• Task brief: Transcribe the data that follows in full. Leave out the pictures.

- - - - - - -

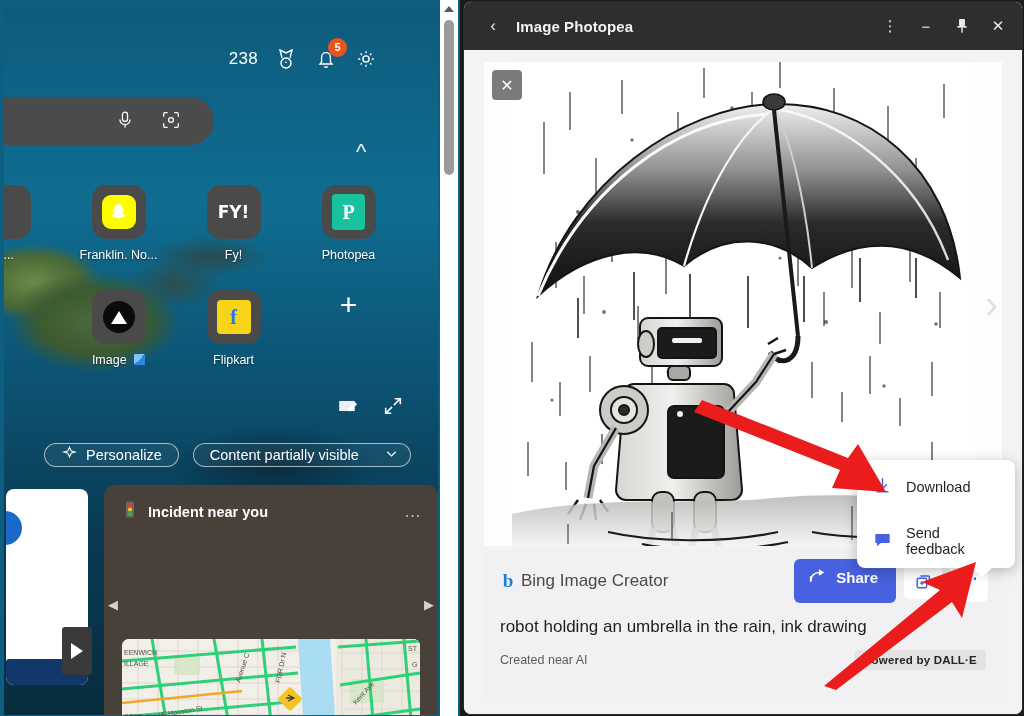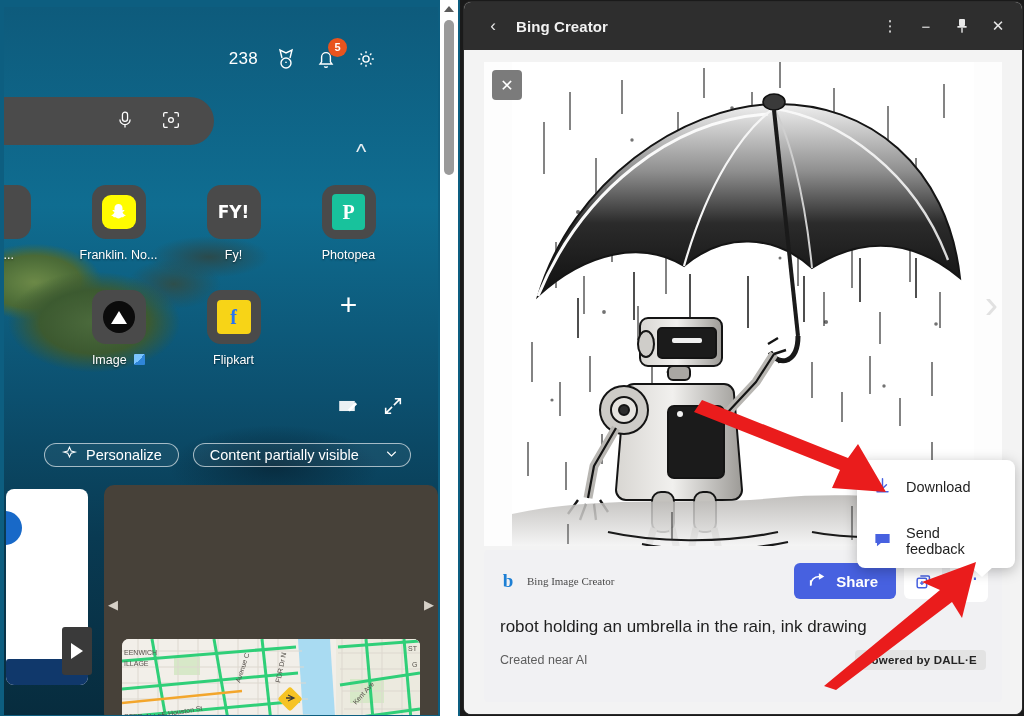--- a/index.html
+++ b/index.html
@@ -433,7 +433,7 @@
 
     <div class="titlebar">
       <div class="tb-back">‹</div>
-      <div class="tb-title">Bing Creator</div>
+      <div class="tb-title">Image Photopea</div>
       <div class="tb-right">
         <div class="tb-btn">⋮</div>
         <div class="tb-btn">−</div>

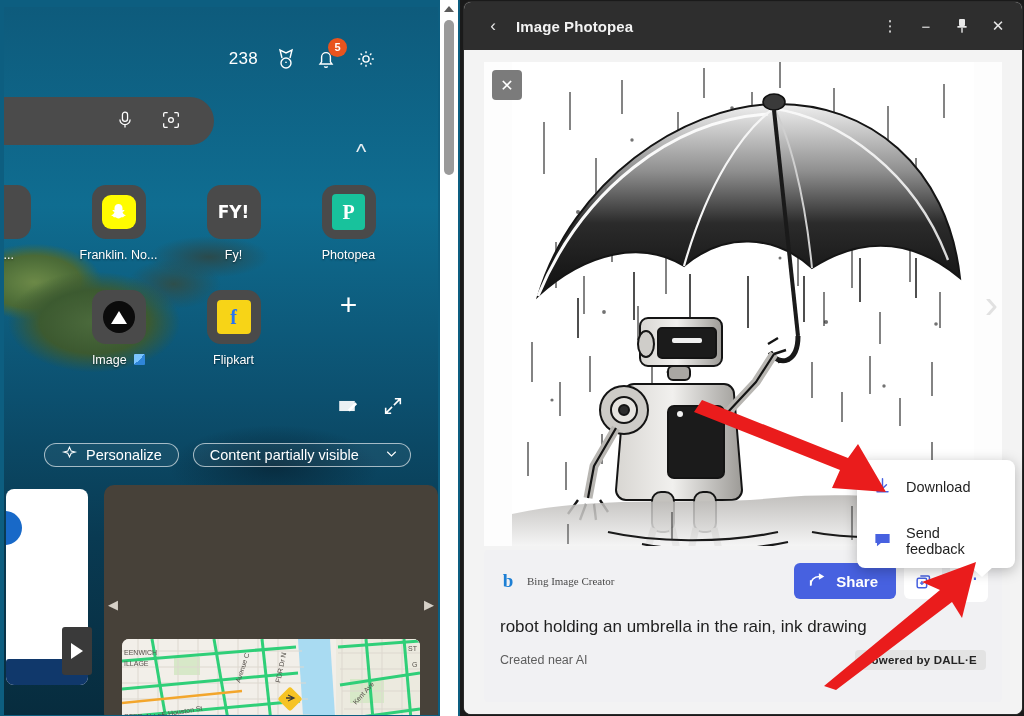--- a/index.html
+++ b/index.html
@@ -365,6 +365,18 @@
       </div>
 
       <div class="news-card">
+        <div class="news-head">
+          <span>
+            <svg width="16" height="17" viewBox="0 0 16 17">
+              <rect x="4" y="0.5" width="8" height="16" rx="2" fill="#6f675c"></rect>
+              <circle cx="8" cy="4" r="2.1" fill="#e8392c"></circle>
+              <circle cx="8" cy="8.5" r="2.1" fill="#f2c22c"></circle>
+              <circle cx="8" cy="13" r="2.1" fill="#33b14e"></circle>
+            </svg>
+          </span>
+          <span class="t">Incident near you</span>
+          <span class="news-dots">…</span>
+        </div>
 
         <div class="map">
           <svg width="298" height="92" viewBox="0 0 298 92">

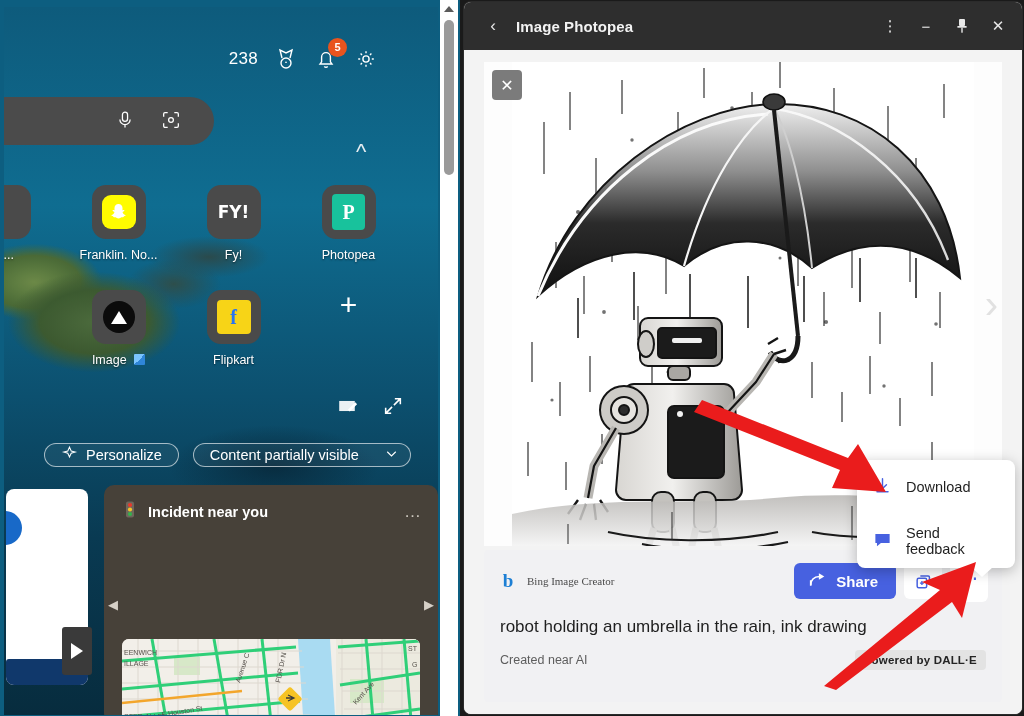--- a/index.html
+++ b/index.html
@@ -176,7 +176,7 @@
     width:20px;height:22px;display:flex;align-items:center;justify-content:center;
     color:#1d7fd4;font-weight:700;font-size:19px;font-family:"Liberation Serif",serif;
   }
-  .brandtxt{color:#4a4a4a;font-size:11px;margin-left:9px;font-family:Liberation Serif, serif;}
+  .brandtxt{color:#4a4a4a;font-size:17px;margin-left:3px;}
   .actions{margin-left:auto;display:flex;align-items:center;gap:8px;}
   .share-btn{
     height:36px;background:#4761e0;border-radius:6px;color:#fff;display:flex;align-items:center;gap:9px;

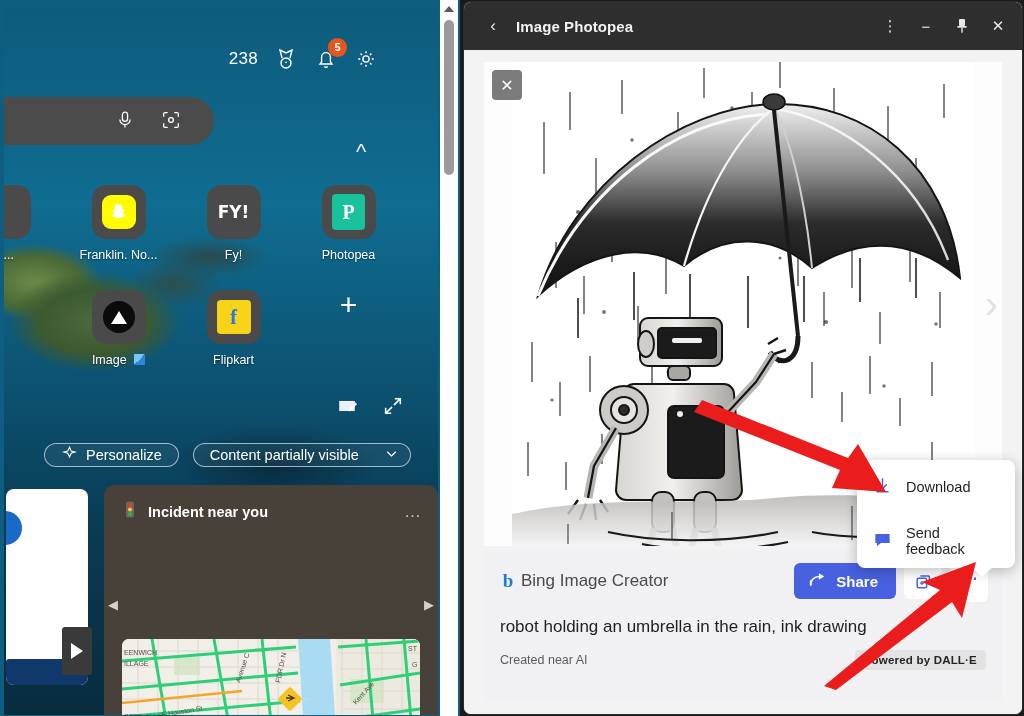--- a/index.html
+++ b/index.html
@@ -180,7 +180,7 @@
   .actions{margin-left:auto;display:flex;align-items:center;gap:8px;}
   .share-btn{
     height:36px;background:#4761e0;border-radius:6px;color:#fff;display:flex;align-items:center;gap:9px;
-    padding:0 18px 0 14px;font-size:15px;font-weight:600;
+    padding:0 18px 8px 14px;font-size:15px;font-weight:600;
   }
   .sq-btn{
     width:38px;height:36px;background:#fff;border-radius:6px;display:flex;align-items:center;justify-content:center;

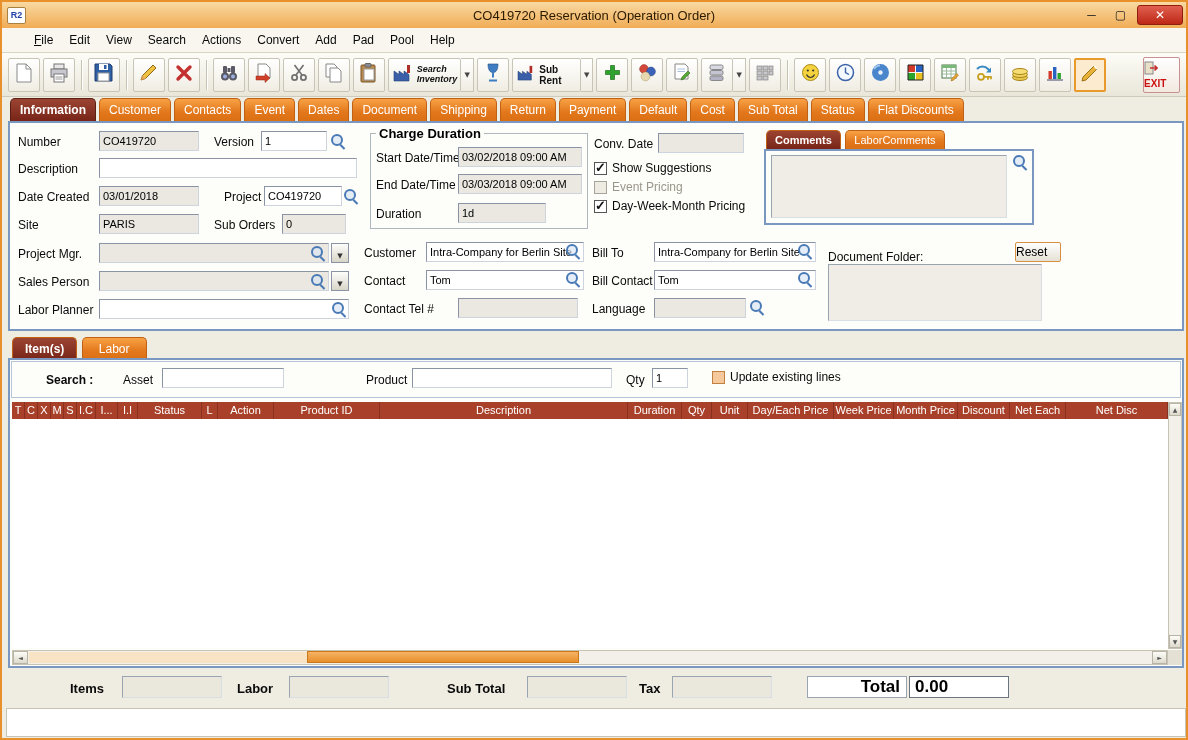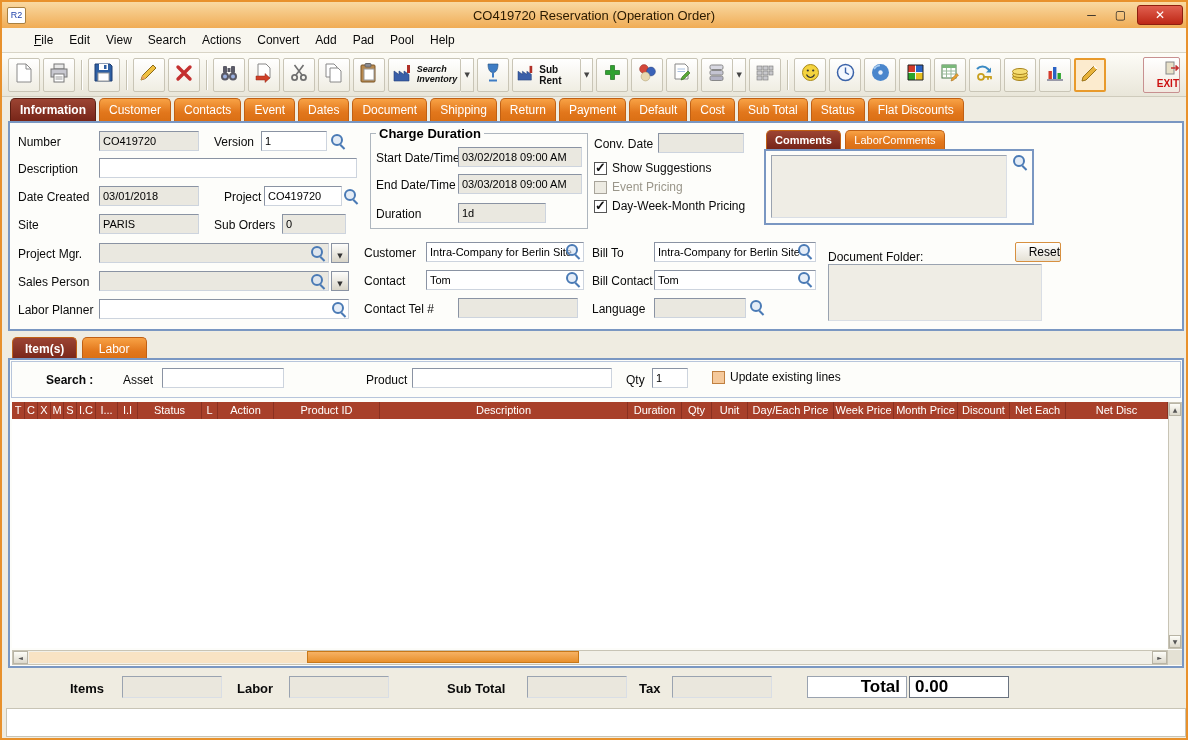--- a/index.html
+++ b/index.html
@@ -10,7 +10,7 @@
   .titlebar { position:absolute; left:0; top:0; width:100%; height:26px;
     background:linear-gradient(#F9D9A2,#F0AC55); display:flex; align-items:center; }
   .logo { width:19px; height:17px; background:#fff; border:1px solid #A88040; border-radius:2px;
-    font-size:9px; font-weight:normal; color:#2244AA; display:flex; align-items:center; justify-content:center;
+    font-size:9px; font-weight:bold; color:#2244AA; display:flex; align-items:center; justify-content:center;
     margin:0 6px 0 5px; z-index:2; }
   .title-text { position:absolute; width:100%; text-align:center; font-size:13px; color:#2A1A00; }
   .title-btns { margin-left:auto; display:flex; align-items:center; z-index:2; }

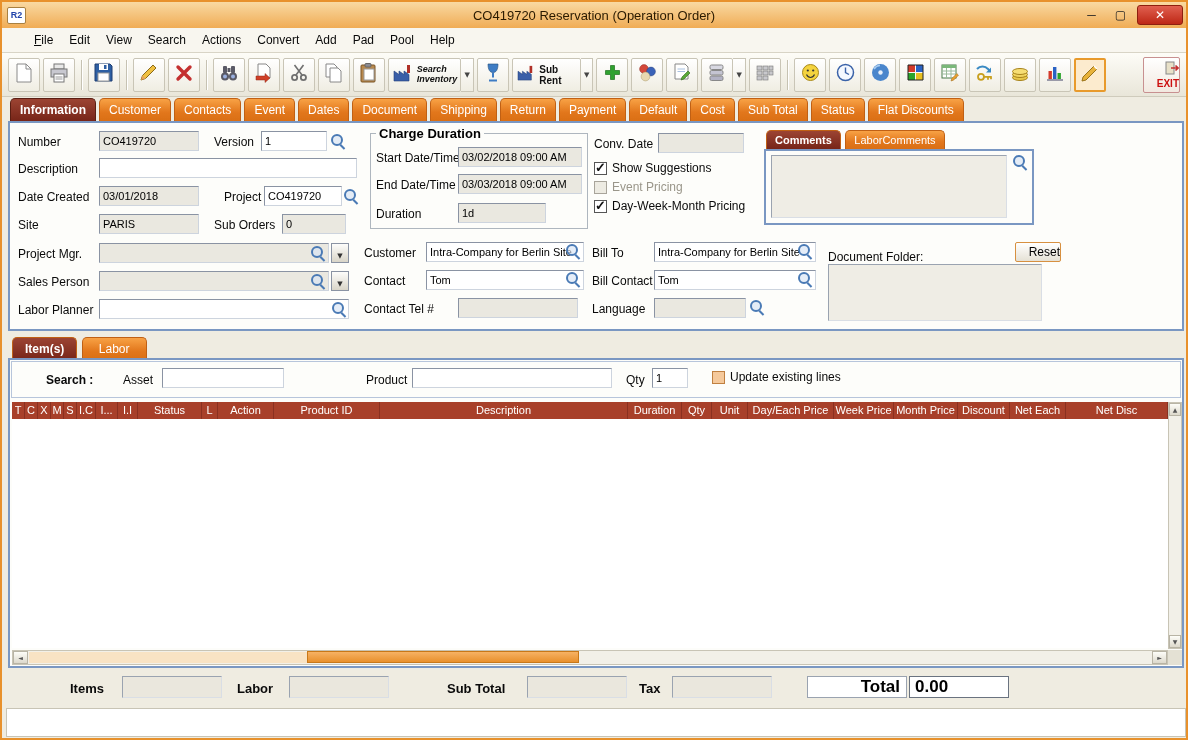--- a/index.html
+++ b/index.html
@@ -42,7 +42,7 @@
   .tbtn.active { border:2px solid #E89A2C; background:#FCEBCE; }
   .exit-btn { width:40px; height:36px; border:1px solid #C89090; border-radius:2px;
     background:linear-gradient(#FFFFFF,#F2E9E0); display:flex; flex-direction:column;
-    align-items:flex-end; justify-content:center; cursor:pointer; margin-left:34px; }
+    align-items:flex-start; justify-content:center; cursor:pointer; margin-left:34px; }
   .exit-text { color:#CC1010; font-weight:bold; font-size:10px; line-height:1; }
 
   

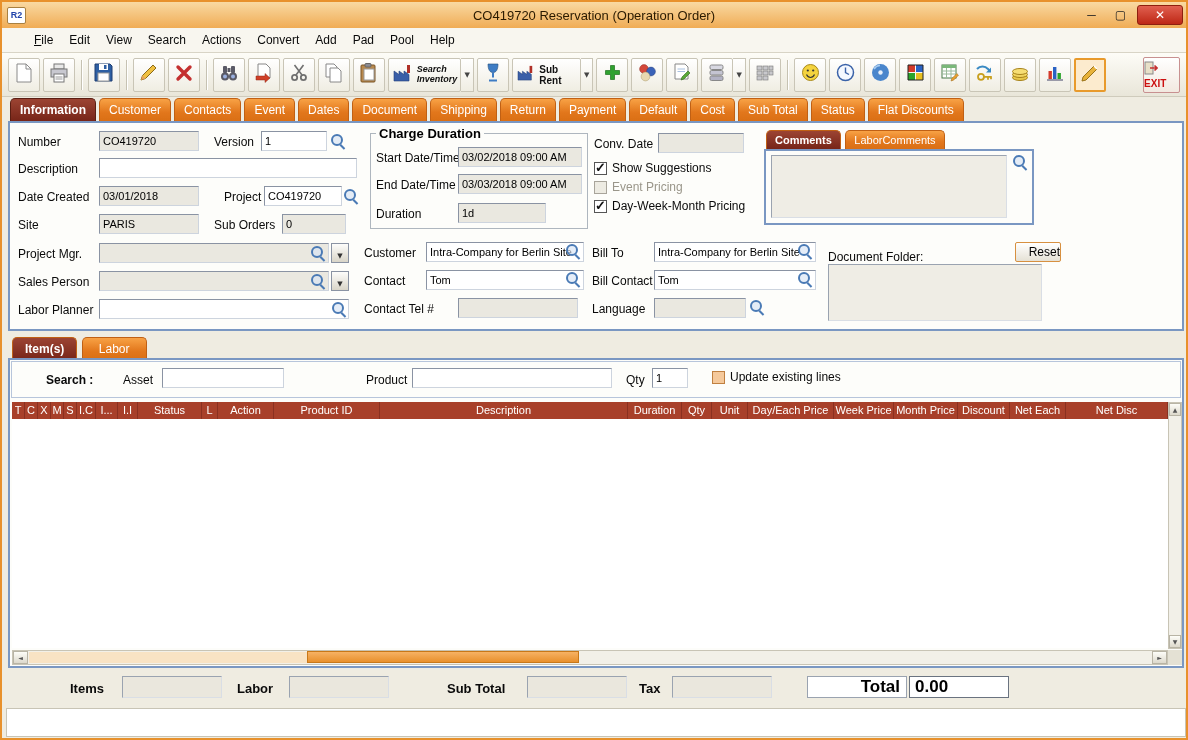--- a/index.html
+++ b/index.html
@@ -82,7 +82,7 @@
   .cb.upd { background:#F5C99B; border-color:#C08040; }
   .cblbl { font-size:12px; color:#0A0A0A; white-space:nowrap; }
   .btn { position:absolute; font-size:12px; color:#000; background:linear-gradient(#FFFFFF,#E5E1D5);
-    border:1px solid #D79040; border-radius:2px; cursor:pointer; text-align:right; }
+    border:1px solid #D79040; border-radius:2px; cursor:pointer; text-align:left; }
 
   
   .searchbox { position:absolute; left:9px; top:359px; width:1170px; height:37px; border:1px solid #B7C5DB; }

- - - - - - -

• Reply:
--- a/index.html
+++ b/index.html
@@ -433,7 +433,7 @@
 
     <div class="titlebar">
       <div class="tb-back">‹</div>
-      <div class="tb-title">Bing Creator</div>
+      <div class="tb-title">Image Photopea</div>
       <div class="tb-right">
         <div class="tb-btn">⋮</div>
         <div class="tb-btn">−</div>

--- a/index.html
+++ b/index.html
@@ -365,6 +365,18 @@
       </div>
 
       <div class="news-card">
+        <div class="news-head">
+          <span>
+            <svg width="16" height="17" viewBox="0 0 16 17">
+              <rect x="4" y="0.5" width="8" height="16" rx="2" fill="#6f675c"></rect>
+              <circle cx="8" cy="4" r="2.1" fill="#e8392c"></circle>
+              <circle cx="8" cy="8.5" r="2.1" fill="#f2c22c"></circle>
+              <circle cx="8" cy="13" r="2.1" fill="#33b14e"></circle>
+            </svg>
+          </span>
+          <span class="t">Incident near you</span>
+          <span class="news-dots">…</span>
+        </div>
 
         <div class="map">
           <svg width="298" height="92" viewBox="0 0 298 92">

--- a/index.html
+++ b/index.html
@@ -176,7 +176,7 @@
     width:20px;height:22px;display:flex;align-items:center;justify-content:center;
     color:#1d7fd4;font-weight:700;font-size:19px;font-family:"Liberation Serif",serif;
   }
-  .brandtxt{color:#4a4a4a;font-size:11px;margin-left:9px;font-family:Liberation Serif, serif;}
+  .brandtxt{color:#4a4a4a;font-size:17px;margin-left:3px;}
   .actions{margin-left:auto;display:flex;align-items:center;gap:8px;}
   .share-btn{
     height:36px;background:#4761e0;border-radius:6px;color:#fff;display:flex;align-items:center;gap:9px;

--- a/index.html
+++ b/index.html
@@ -180,7 +180,7 @@
   .actions{margin-left:auto;display:flex;align-items:center;gap:8px;}
   .share-btn{
     height:36px;background:#4761e0;border-radius:6px;color:#fff;display:flex;align-items:center;gap:9px;
-    padding:0 18px 0 14px;font-size:15px;font-weight:600;
+    padding:0 18px 8px 14px;font-size:15px;font-weight:600;
   }
   .sq-btn{
     width:38px;height:36px;background:#fff;border-radius:6px;display:flex;align-items:center;justify-content:center;

--- a/index.html
+++ b/index.html
@@ -10,7 +10,7 @@
   .titlebar { position:absolute; left:0; top:0; width:100%; height:26px;
     background:linear-gradient(#F9D9A2,#F0AC55); display:flex; align-items:center; }
   .logo { width:19px; height:17px; background:#fff; border:1px solid #A88040; border-radius:2px;
-    font-size:9px; font-weight:normal; color:#2244AA; display:flex; align-items:center; justify-content:center;
+    font-size:9px; font-weight:bold; color:#2244AA; display:flex; align-items:center; justify-content:center;
     margin:0 6px 0 5px; z-index:2; }
   .title-text { position:absolute; width:100%; text-align:center; font-size:13px; color:#2A1A00; }
   .title-btns { margin-left:auto; display:flex; align-items:center; z-index:2; }

--- a/index.html
+++ b/index.html
@@ -42,7 +42,7 @@
   .tbtn.active { border:2px solid #E89A2C; background:#FCEBCE; }
   .exit-btn { width:40px; height:36px; border:1px solid #C89090; border-radius:2px;
     background:linear-gradient(#FFFFFF,#F2E9E0); display:flex; flex-direction:column;
-    align-items:flex-end; justify-content:center; cursor:pointer; margin-left:34px; }
+    align-items:flex-start; justify-content:center; cursor:pointer; margin-left:34px; }
   .exit-text { color:#CC1010; font-weight:bold; font-size:10px; line-height:1; }
 
   

--- a/index.html
+++ b/index.html
@@ -82,7 +82,7 @@
   .cb.upd { background:#F5C99B; border-color:#C08040; }
   .cblbl { font-size:12px; color:#0A0A0A; white-space:nowrap; }
   .btn { position:absolute; font-size:12px; color:#000; background:linear-gradient(#FFFFFF,#E5E1D5);
-    border:1px solid #D79040; border-radius:2px; cursor:pointer; text-align:right; }
+    border:1px solid #D79040; border-radius:2px; cursor:pointer; text-align:left; }
 
   
   .searchbox { position:absolute; left:9px; top:359px; width:1170px; height:37px; border:1px solid #B7C5DB; }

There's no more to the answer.